Project Manager: bureaucrat or innovator?

3D People Team Concept

 

 

 

 

 

 

 

 

Are you a bureaucrat, or an innovator?  Do you defend and maintain the status quo or lead groups into change?

Professional project management is in crisis.

I hear you what you’re thinking. “YOU’RE CRAZY!”  I know.  I know that the profession is growing and that standards are becoming the norm in companies. I know that project management has visibility if not respect across the world.  I know that major colleges are offering degrees in project management.  So what am I talking about?  What is this crisis?

Project managers are mainstreamed into companies now.  In most Fortune 500 companies “project manager” is a job title, not simply a description of a role.  Is this good?  You may say, “Heck yes.  We’ve been fighting for recognition and position for 30 years!”  Okay.  We have fought to be respected for the value we bring organizations.  But, what exactly do we have now?  Have we traded too much for respect?  For value?

Being a project manager is a step on the corporate ladder.  It’s not at the top.  It’s not at the bottom.   But, project managers are in the game.   Where is the project manager in corporate hierarchies? Project managers hold a middle position.  Project managers are now middle managers in companies.  And, they can rise only so far before these talented project managers hit a ceiling.

The profession of project manager is limited to the middle zone on the corporate structure.   Project managers contractors are brought in to fill a void in managing projects, because companies can’t keep talented people in the middle level management positions indefinitely.  In structuring this talent pool of middle managers and contractors, companies now structure the processes around project management more and more.  They use a model such as Project Management Institute’s (PMI) Book of Knowledge (PMBoK).  This model is a valid set of processes, tools and techniques that add structure to projects, but instituted into corporate structure that are already tend to bulge with middle management, this model breeds bureaucracies.

Project managers are becoming bureaucrats. We (because I am one) serve the corporate governance board more than our project teams.  This is not why I became a project manager.

When I started managing projects I was someone who could “get things done”.  I used a natural gift and experiences in life to lead successful projects.  I studied “classic” project management methodology as I worked and used what fit, discarded what didn’t.  I had a fairly typical experience for a 50 year old in this profession.

Getting projects delivered on time, on budget and with high quality was all that mattered.  Documentation mattered, but there was less CYA and more PTM (Product to Market).

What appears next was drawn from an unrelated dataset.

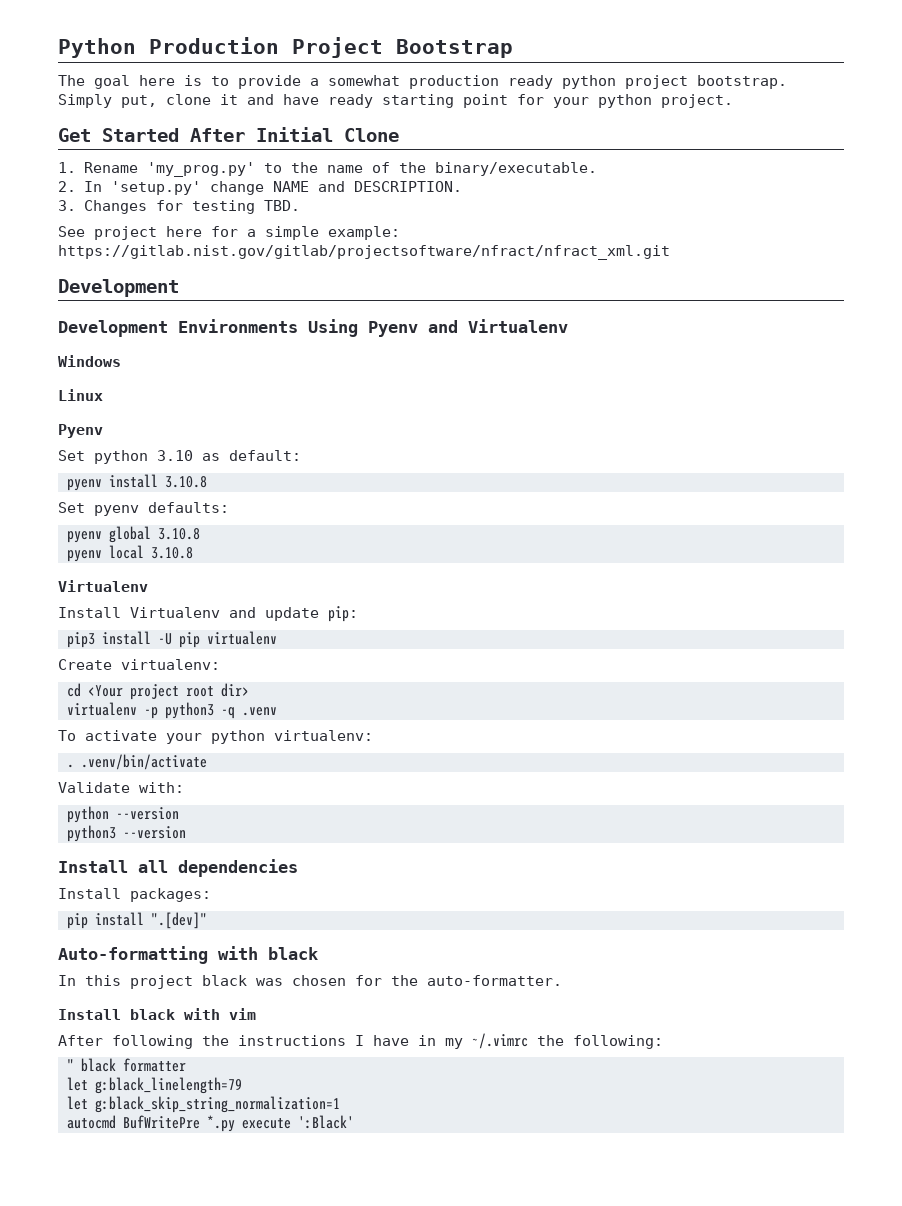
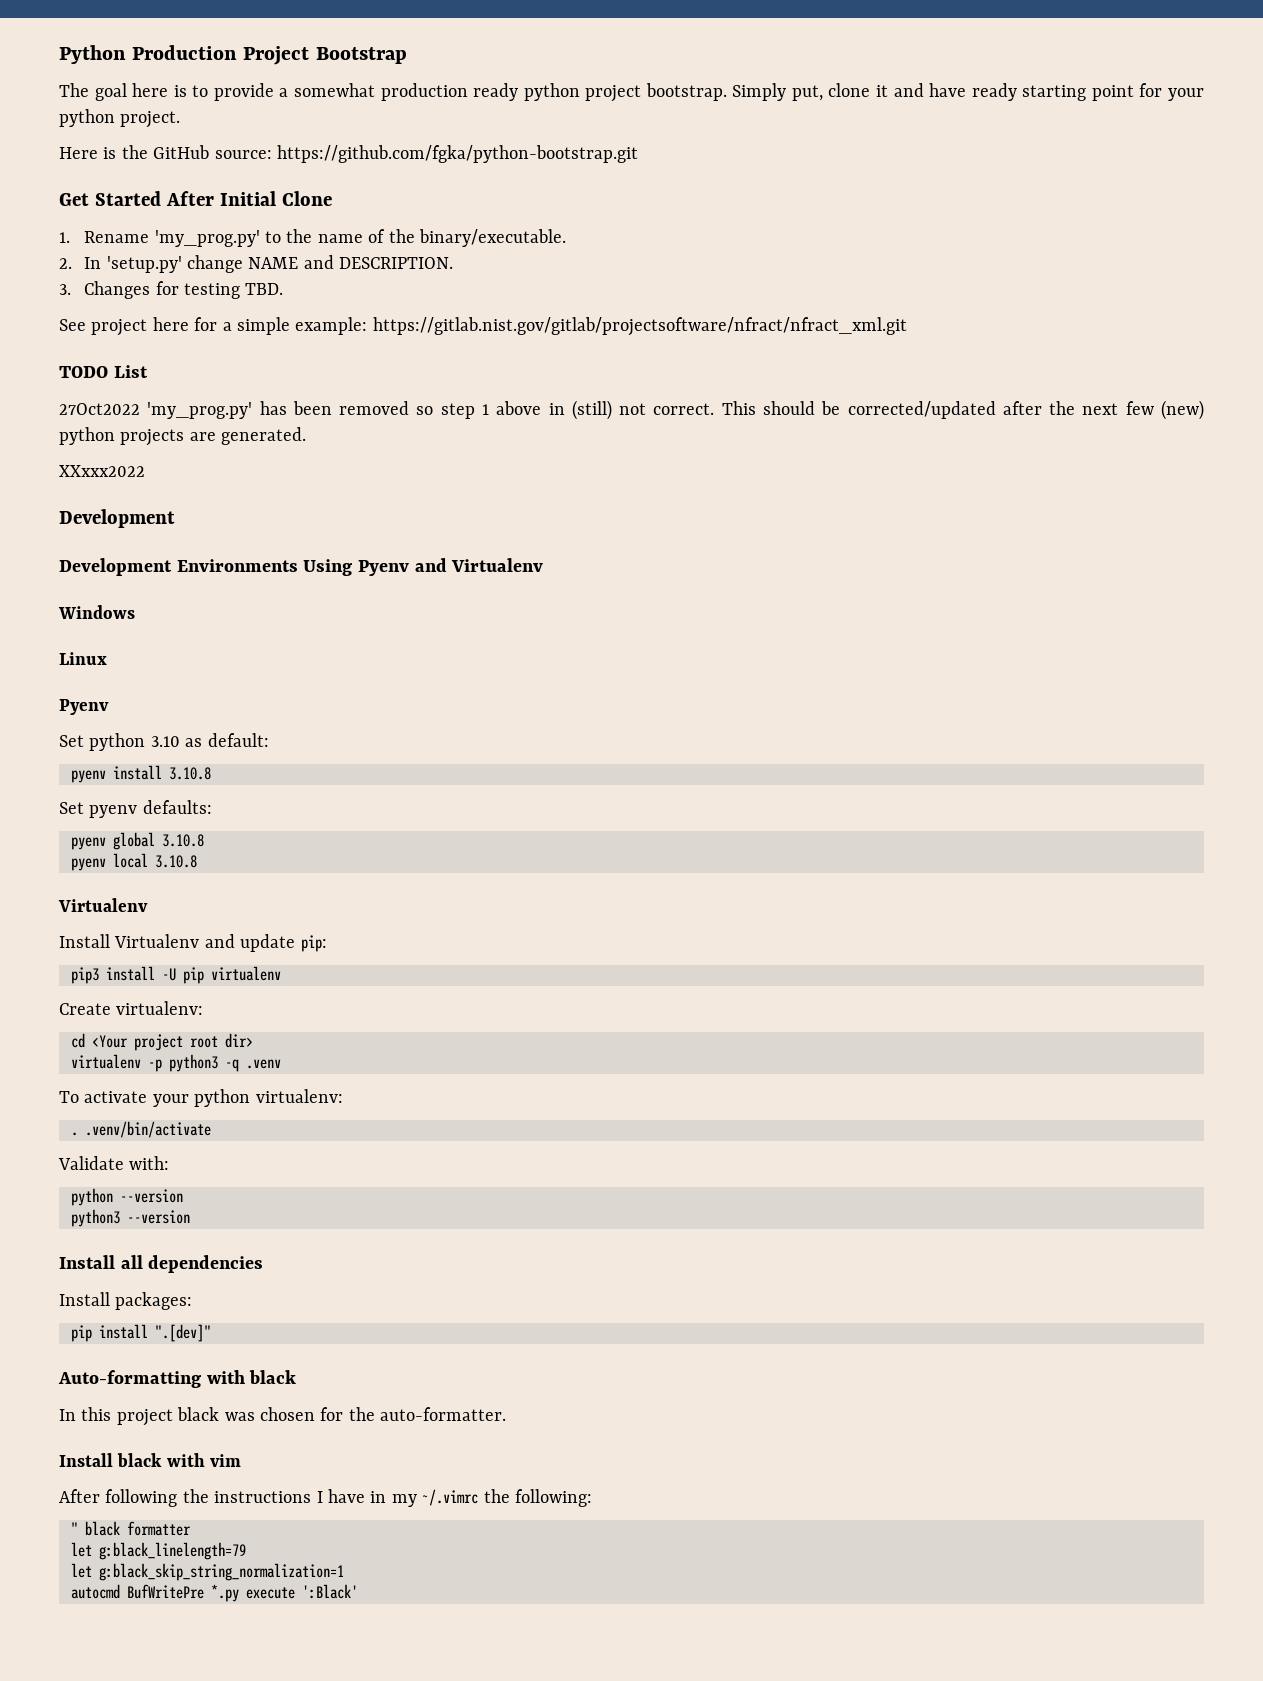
+ Here is the GitHub source: https://github.com/fgka/python-bootstrap.git
+ TODO List
+ 27Oct2022 'my_prog.py' has been removed so step 1 above in (still) not correct. This should be corrected/updated after the next few (new) python projects are generated.
+ XXxxx2022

By the way, aren’t projects about creating something that hasn’t been done before?  A new product?  A new application?  A new release?  A new building?  Right?  We aren’t managing the re-creation of a past innovative act.  We are leading a team of innovators;  This is what project management is all about.   The changes may be small, but the projects produce something unique, something new.

I went to my local PMI chapter meeting and the presentation was advocating getting leadership into project management.  My question is,  “where did it go?”  I think leadership is essential to project management, not an optional feature.  Leadership to innovation…by definition.

Project management is in crisis.  What will drive?  Who will we be?  In the next 20 years, will project managers be the agents of change?  Or will they represent the status quo?   The first step is to answer this question…Are you a bureaucrat?  or an innovator?